Так или иначе, до Ок-Риджа я добрался. Первым делом я попросил показать мне завод, и досконально все осмотрел, ничего пока не говоря… Оказалось, что положение там было еще и похуже описанного Сегре, — он обнаружил в одном из помещений множество ящиков с ураном, но не заметил такого же множества в другом помещении, расположенном через стенку от первого, и подобных упущений насчитывалось немало. А если большие количества этого вещества хранятся в такой близи друг от друга, оно, знаете ли, может и взорваться.

В общем, обошел я весь завод. Память у меня так себе, однако кратковременная работает в напряженных ситуациях как часы и я оказываюсь способным запоминать бог весть что: ну, скажем, строение 90–207, бутыль номер такой-то — и прочее в этом роде.

В тот вечер я пришел в отведенную мне комнату, перебрал в памяти то, что увидел, растолковал сам себе, где находятся все опасные точки и что нужно сделать, чтобы опасность устранить. Последнее, собственно говоря, не так уж и сложно. Нейтроны, находящиеся в воде, легко поглощаются содержащими кадмий растворами, а ящики с порошком нужно просто расставлять на некотором расстоянии один от другого, следуя определенным правилам.

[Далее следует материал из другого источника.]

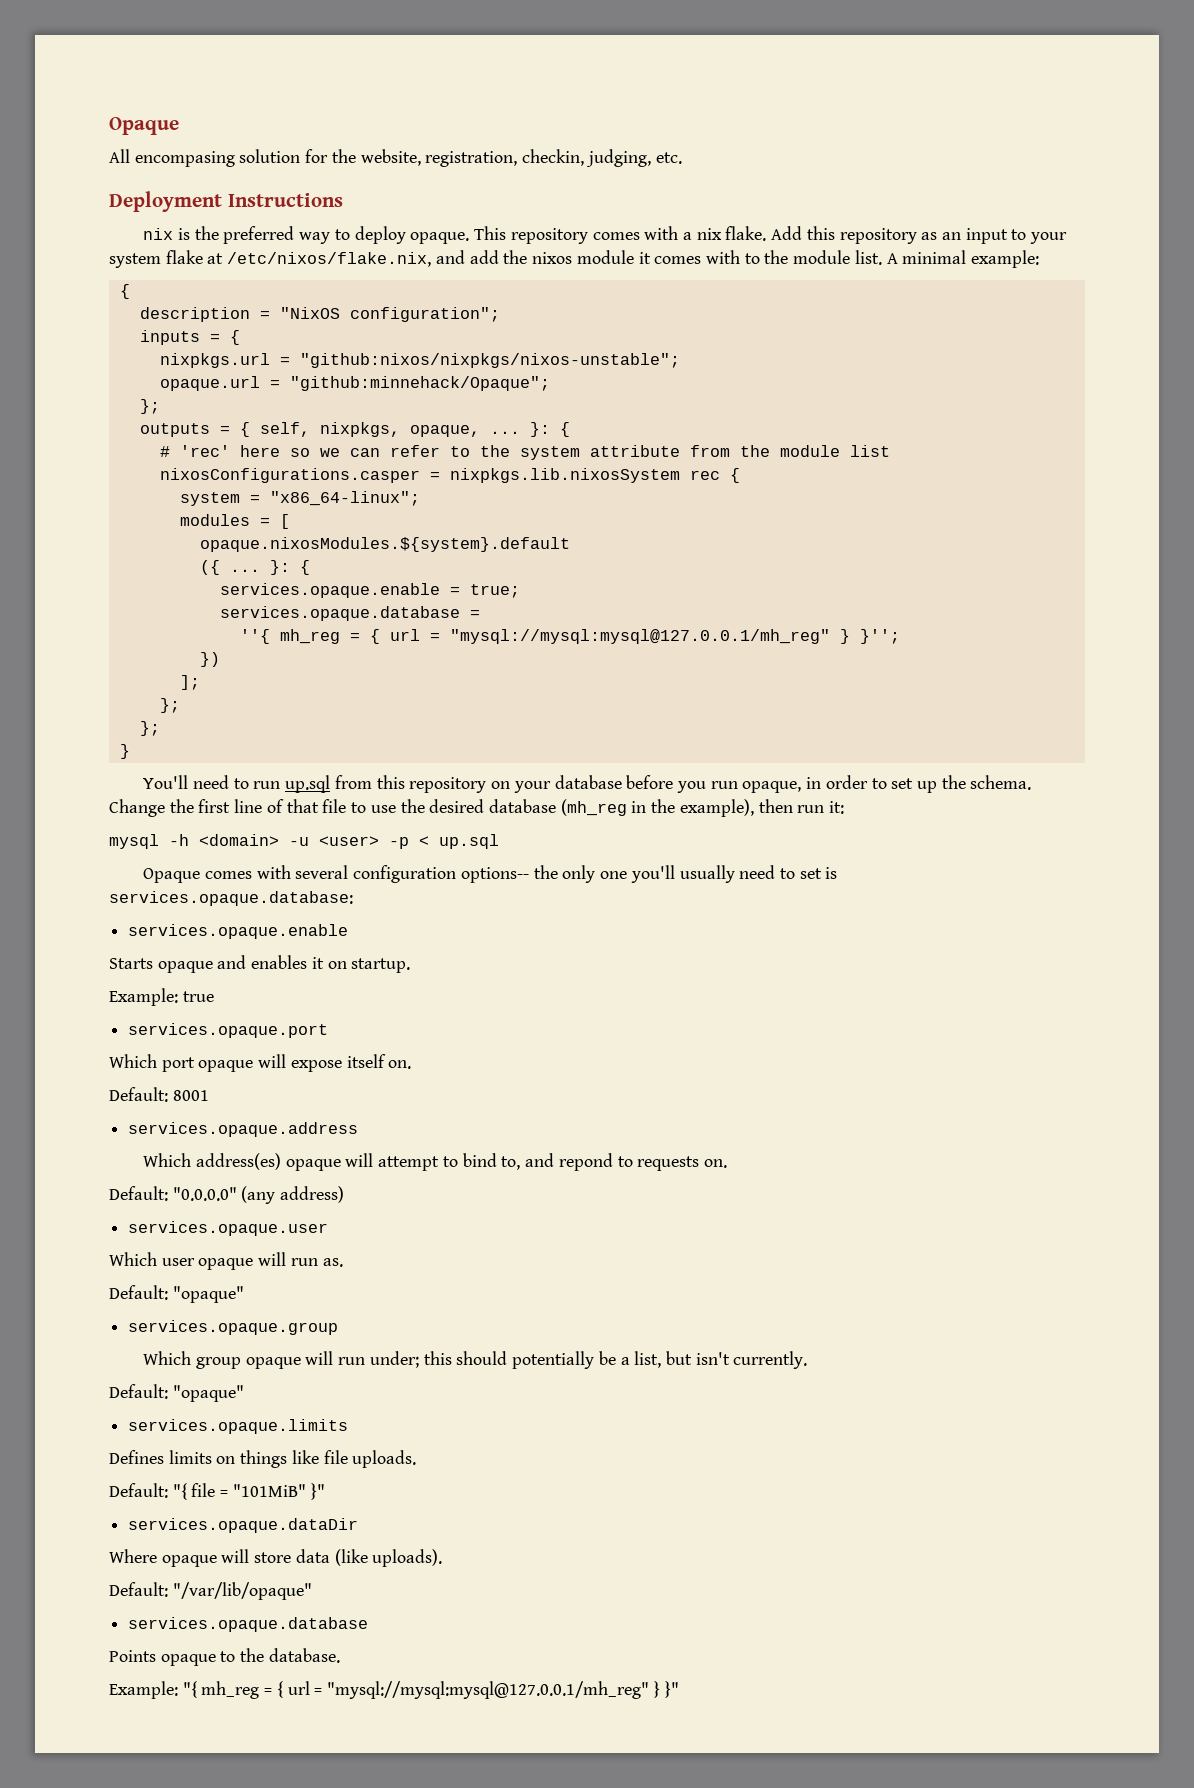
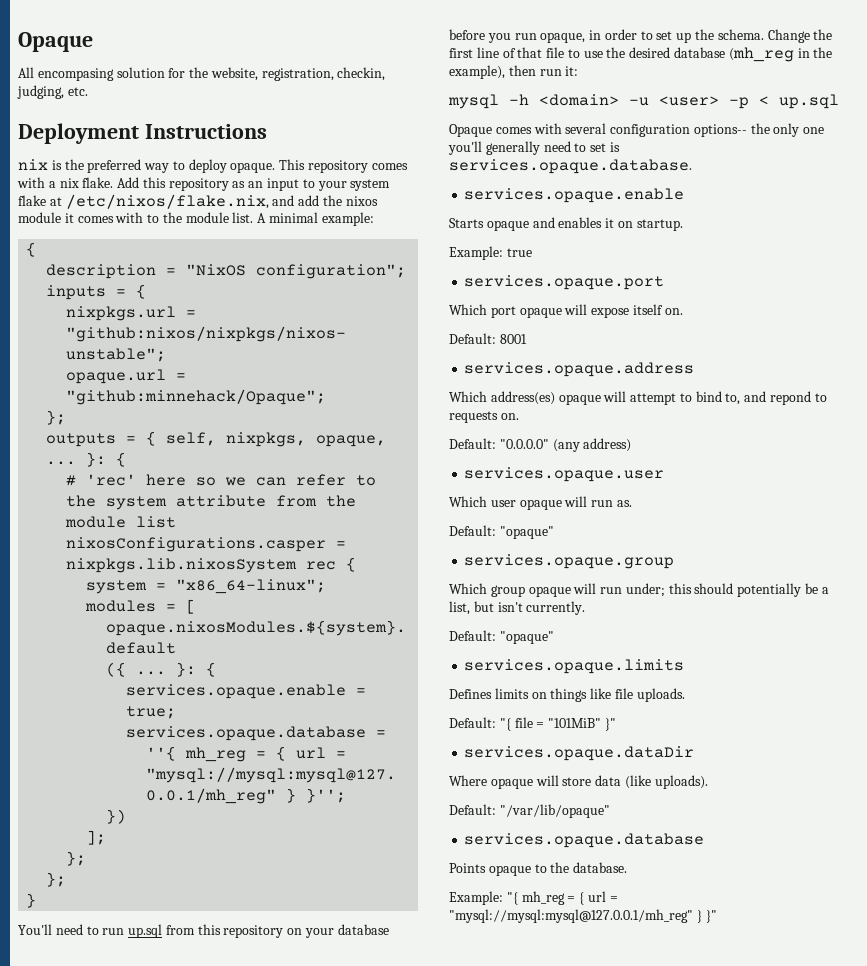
- Opaque comes with several configuration options-- the only one you'll usually need to set is services.opaque.database:
+ Opaque comes with several configuration options-- the only one you'll generally need to set is services.opaque.database.

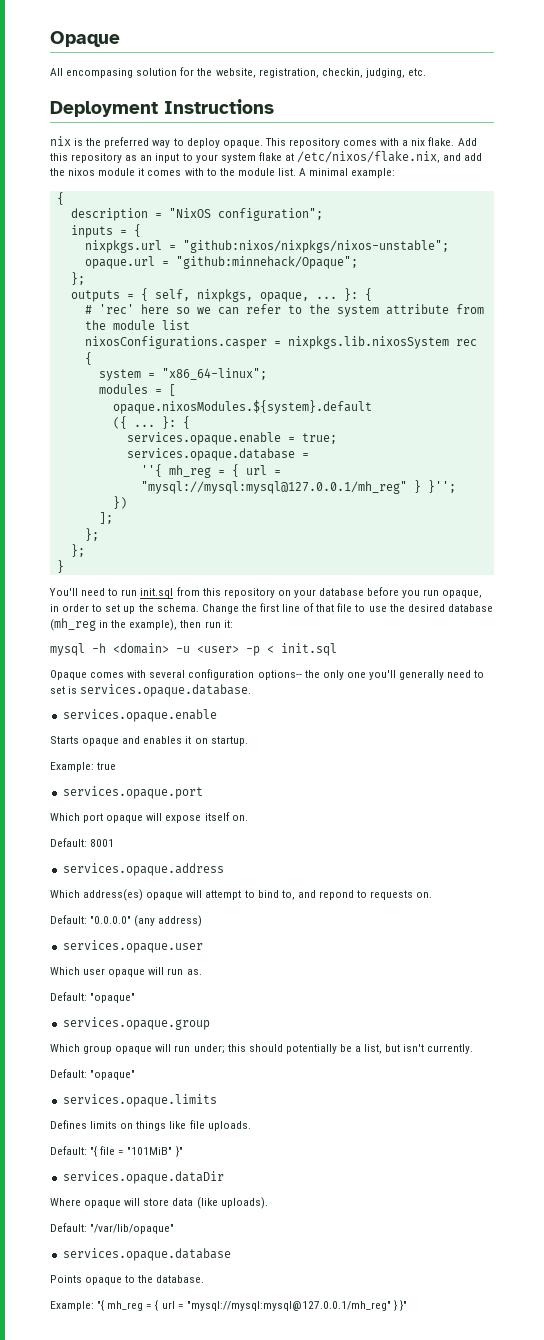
- You'll need to run up.sql from this repository on your database before you run opaque, in order to set up the schema.
+ You'll need to run init.sql from this repository on your database before you run opaque, in order to set up the schema.
- mysql -h <domain> -u <user> -p < up.sql
+ mysql -h <domain> -u <user> -p < init.sql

На следующий день было назначено совещание с участием множества людей. Да, забыл рассказать, перед моим отъездом из Лос-Аламоса Оппенгеймер сказал мне:

— Значит так, в Ок-Ридже есть люди, обладающие большими инженерными способностями: мистер Джулиан Уэбб, мистер Такой-то, ну, и еще кое-кто. Необходимо, чтобы они выслушали вас, чтобы вы объяснили им, какими должны быть меры безопасности, и чтобы они действительно все это поняли.

Я спросил:

— А если они не придут на совещание? Что мне тогда делать?

И Оппенгеймер ответил:

— Тогда вам следует сказать: «Лос-Аламос не может взять на себя ответственность за безопасность завода в Ок-Ридже, если вы не…!»

Я сказал:

— Вы хотите, чтобы я, совсем молодой человек по имени Ричард, приехал туда и заявил что?…

А Оппенгеймер в ответ:

— Да, молодой человек по имени Ричард, поезжайте и заявите.

Быстро же шел я в гору!

И будьте уверены, когда я там появился, все нужные мне люди были на месте — и руководство компании, и технический персонал, и генералы, в общем все, кого затрагивала эта и вправду серьезная проблема. И хорошо, потому что без должного внимания к ней завод мог просто взорваться.

При обходе завода меня сопровождал лейтенант Цумвальт. Он сообщил мне, что полковник просил не рассказывать о том, что происходит при столкновениях нейтронов с ядрами, и вообще не вдаваться в подробности — каждому следует знать только свою часть работы, — а я должен просто объяснить, что необходимо сделать для сохранения безопасности.

Я ответил:

— По моему мнению, никто не станет исполнять целую кучу правил, не понимая, на чем они основаны. По моему мнению, если я не расскажу вашим людям все, ничего путного не выйдет, а Лос-Аламос не может взять на себя ответственность за безопасность завода в Ок-Ридже, если вы не будете полностью информированы о положении дел!

И это сработало, да еще как! Лейтенант отводит меня к полковнику и повторяет мои слова. Полковник говорит: «Дайте мне пять минут», отходит к окну и обдумывает ситуацию. Вот что военные действительно умеют делать — принимать решения. Просто замечательно, думал я, человеку необходимо решить, следует ли распространять по Ок-Риджу сведения о том, как устроена бомба, и он действительно может решить это за пять минут. Нет, я отношусь к военным с огромным уважением, потому что сам никаких важных решений принимать попросту неспособен, сколько ни дай мне на это времени.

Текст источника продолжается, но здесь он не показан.